═════ Task inputs ═════

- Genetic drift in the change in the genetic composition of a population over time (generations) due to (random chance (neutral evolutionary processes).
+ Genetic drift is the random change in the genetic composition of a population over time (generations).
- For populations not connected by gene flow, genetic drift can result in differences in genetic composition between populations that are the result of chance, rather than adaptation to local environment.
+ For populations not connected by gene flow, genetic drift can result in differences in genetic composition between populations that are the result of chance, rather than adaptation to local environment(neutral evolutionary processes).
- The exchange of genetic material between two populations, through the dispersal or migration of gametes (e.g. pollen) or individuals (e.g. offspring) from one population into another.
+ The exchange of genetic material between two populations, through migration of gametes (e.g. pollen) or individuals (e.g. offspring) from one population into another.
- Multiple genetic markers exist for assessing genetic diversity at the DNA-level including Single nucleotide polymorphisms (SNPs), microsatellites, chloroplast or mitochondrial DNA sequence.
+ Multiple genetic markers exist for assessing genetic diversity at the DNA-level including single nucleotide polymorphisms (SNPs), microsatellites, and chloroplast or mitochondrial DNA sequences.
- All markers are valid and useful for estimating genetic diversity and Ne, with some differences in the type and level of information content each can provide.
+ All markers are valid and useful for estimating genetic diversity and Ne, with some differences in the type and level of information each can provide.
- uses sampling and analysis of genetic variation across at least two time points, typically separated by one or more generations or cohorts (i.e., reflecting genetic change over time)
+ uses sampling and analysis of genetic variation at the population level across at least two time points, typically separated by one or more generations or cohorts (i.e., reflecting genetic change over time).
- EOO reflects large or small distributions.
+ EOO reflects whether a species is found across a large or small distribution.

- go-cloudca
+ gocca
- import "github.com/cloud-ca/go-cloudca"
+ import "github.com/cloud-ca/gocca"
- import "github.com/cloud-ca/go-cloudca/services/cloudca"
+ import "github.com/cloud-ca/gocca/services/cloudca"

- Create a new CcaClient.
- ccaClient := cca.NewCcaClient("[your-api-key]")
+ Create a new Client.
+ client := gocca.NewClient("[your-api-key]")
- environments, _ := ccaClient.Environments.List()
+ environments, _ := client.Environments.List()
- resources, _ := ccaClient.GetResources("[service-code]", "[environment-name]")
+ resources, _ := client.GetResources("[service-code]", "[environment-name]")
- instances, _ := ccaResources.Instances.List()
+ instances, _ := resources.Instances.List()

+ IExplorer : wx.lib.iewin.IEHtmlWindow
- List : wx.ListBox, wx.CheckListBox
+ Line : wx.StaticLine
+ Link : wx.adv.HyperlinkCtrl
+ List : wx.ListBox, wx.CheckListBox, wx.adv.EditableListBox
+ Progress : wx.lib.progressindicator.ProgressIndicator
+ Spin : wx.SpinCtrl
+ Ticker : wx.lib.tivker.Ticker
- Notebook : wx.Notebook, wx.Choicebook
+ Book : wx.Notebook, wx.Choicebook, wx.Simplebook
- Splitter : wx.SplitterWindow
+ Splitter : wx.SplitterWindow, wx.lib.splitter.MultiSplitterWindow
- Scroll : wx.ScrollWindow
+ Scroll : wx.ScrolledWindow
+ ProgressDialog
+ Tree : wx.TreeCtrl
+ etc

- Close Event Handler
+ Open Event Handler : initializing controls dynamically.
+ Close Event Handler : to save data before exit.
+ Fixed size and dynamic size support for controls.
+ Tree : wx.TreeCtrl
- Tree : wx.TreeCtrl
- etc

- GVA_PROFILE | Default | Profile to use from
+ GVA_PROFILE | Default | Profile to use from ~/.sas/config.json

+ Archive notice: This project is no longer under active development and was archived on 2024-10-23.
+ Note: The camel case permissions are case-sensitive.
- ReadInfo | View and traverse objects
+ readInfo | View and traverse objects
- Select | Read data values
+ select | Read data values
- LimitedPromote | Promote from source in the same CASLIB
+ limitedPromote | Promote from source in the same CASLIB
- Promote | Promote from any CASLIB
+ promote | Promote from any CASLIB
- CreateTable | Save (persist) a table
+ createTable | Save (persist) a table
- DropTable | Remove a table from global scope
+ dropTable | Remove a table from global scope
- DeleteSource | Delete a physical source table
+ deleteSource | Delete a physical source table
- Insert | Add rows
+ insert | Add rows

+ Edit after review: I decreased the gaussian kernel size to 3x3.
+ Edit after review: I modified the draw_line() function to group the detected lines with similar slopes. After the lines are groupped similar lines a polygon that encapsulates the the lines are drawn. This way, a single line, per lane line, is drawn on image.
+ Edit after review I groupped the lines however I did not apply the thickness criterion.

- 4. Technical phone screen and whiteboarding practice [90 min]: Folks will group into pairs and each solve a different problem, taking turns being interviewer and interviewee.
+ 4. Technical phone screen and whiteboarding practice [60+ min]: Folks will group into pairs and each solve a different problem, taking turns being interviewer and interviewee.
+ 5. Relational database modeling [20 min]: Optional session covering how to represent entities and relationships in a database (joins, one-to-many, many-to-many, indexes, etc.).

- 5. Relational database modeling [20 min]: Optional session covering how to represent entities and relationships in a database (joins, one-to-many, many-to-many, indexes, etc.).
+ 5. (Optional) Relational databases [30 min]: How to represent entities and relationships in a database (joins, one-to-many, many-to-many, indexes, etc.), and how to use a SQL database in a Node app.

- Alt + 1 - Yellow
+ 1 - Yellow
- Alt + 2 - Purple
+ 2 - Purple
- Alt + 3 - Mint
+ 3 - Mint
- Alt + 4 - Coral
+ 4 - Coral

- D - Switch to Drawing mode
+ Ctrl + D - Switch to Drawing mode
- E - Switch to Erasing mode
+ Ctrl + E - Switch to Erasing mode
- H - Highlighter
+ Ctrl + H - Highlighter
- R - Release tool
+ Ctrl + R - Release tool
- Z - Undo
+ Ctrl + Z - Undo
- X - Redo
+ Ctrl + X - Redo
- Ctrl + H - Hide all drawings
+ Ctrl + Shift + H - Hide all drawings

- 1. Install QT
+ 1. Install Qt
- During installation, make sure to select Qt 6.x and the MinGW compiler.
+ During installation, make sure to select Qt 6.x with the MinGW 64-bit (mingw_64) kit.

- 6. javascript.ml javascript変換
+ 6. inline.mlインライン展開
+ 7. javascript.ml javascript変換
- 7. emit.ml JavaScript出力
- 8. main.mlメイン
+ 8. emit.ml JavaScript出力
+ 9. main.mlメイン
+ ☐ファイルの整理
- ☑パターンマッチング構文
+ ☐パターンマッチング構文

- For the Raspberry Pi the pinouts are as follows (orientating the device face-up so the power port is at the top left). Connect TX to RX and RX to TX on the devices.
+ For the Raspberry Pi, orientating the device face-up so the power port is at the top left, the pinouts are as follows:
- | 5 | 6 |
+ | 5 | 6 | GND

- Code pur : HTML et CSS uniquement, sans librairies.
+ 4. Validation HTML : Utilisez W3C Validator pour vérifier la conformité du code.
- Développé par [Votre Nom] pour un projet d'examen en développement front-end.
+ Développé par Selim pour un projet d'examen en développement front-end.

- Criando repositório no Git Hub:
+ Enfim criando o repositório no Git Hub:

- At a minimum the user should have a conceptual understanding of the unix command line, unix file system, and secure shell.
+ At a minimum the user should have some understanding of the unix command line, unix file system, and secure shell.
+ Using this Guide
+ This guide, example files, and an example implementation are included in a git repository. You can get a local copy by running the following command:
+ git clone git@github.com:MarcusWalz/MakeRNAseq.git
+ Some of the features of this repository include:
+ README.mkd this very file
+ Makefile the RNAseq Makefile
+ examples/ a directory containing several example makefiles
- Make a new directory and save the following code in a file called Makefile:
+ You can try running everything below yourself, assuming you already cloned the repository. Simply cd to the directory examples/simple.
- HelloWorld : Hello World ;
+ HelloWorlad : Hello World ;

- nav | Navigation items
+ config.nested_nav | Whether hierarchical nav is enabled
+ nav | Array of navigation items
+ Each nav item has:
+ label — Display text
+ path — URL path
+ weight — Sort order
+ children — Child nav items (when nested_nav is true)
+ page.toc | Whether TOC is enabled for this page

═════

A single number is the expected answer: how many lines of the records above contain the word "JavaScript出力".

* [Written solution]
2